* _What you have to do_
Find every line in the records below that holds the word "none" and copy it.

* _Data_
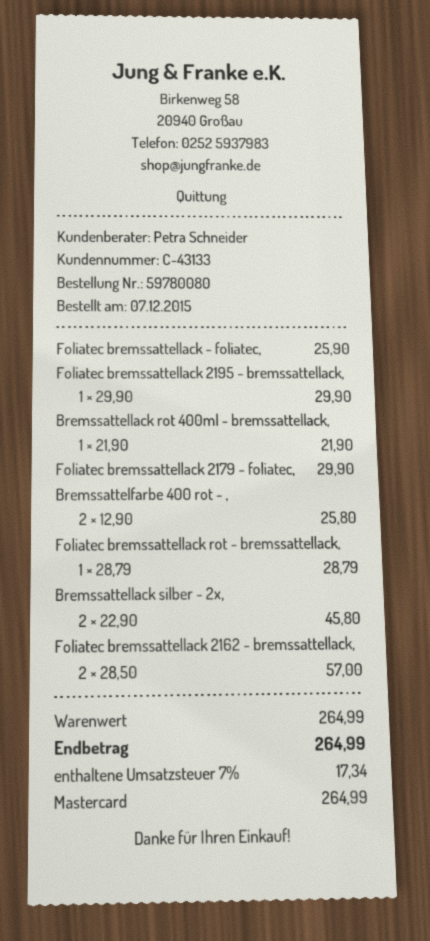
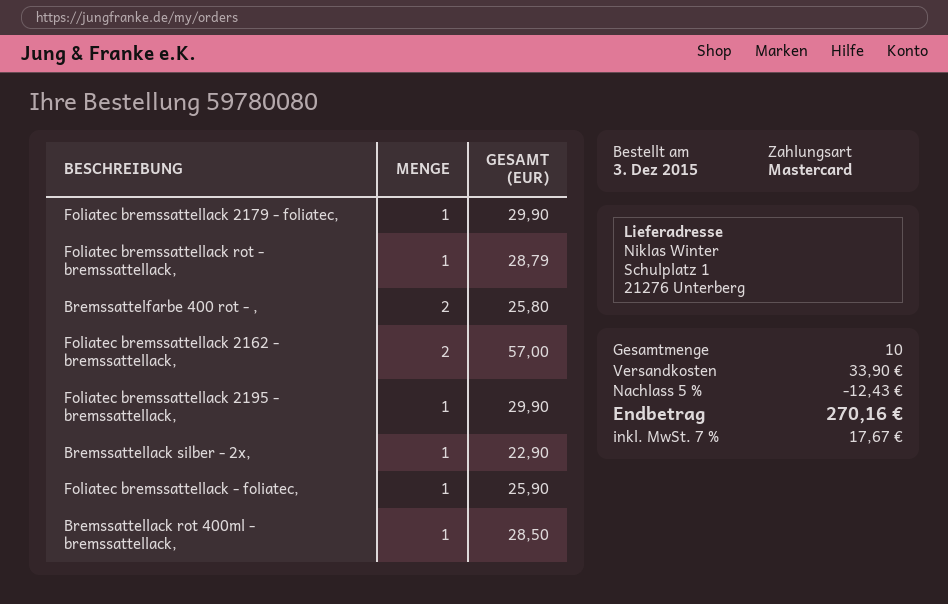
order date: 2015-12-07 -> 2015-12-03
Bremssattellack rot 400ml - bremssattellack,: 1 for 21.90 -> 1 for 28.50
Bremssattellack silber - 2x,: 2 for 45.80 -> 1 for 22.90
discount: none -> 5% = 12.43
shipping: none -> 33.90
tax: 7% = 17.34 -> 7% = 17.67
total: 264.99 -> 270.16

* _Answer to this task_
discount: none -> 5% = 12.43
shipping: none -> 33.90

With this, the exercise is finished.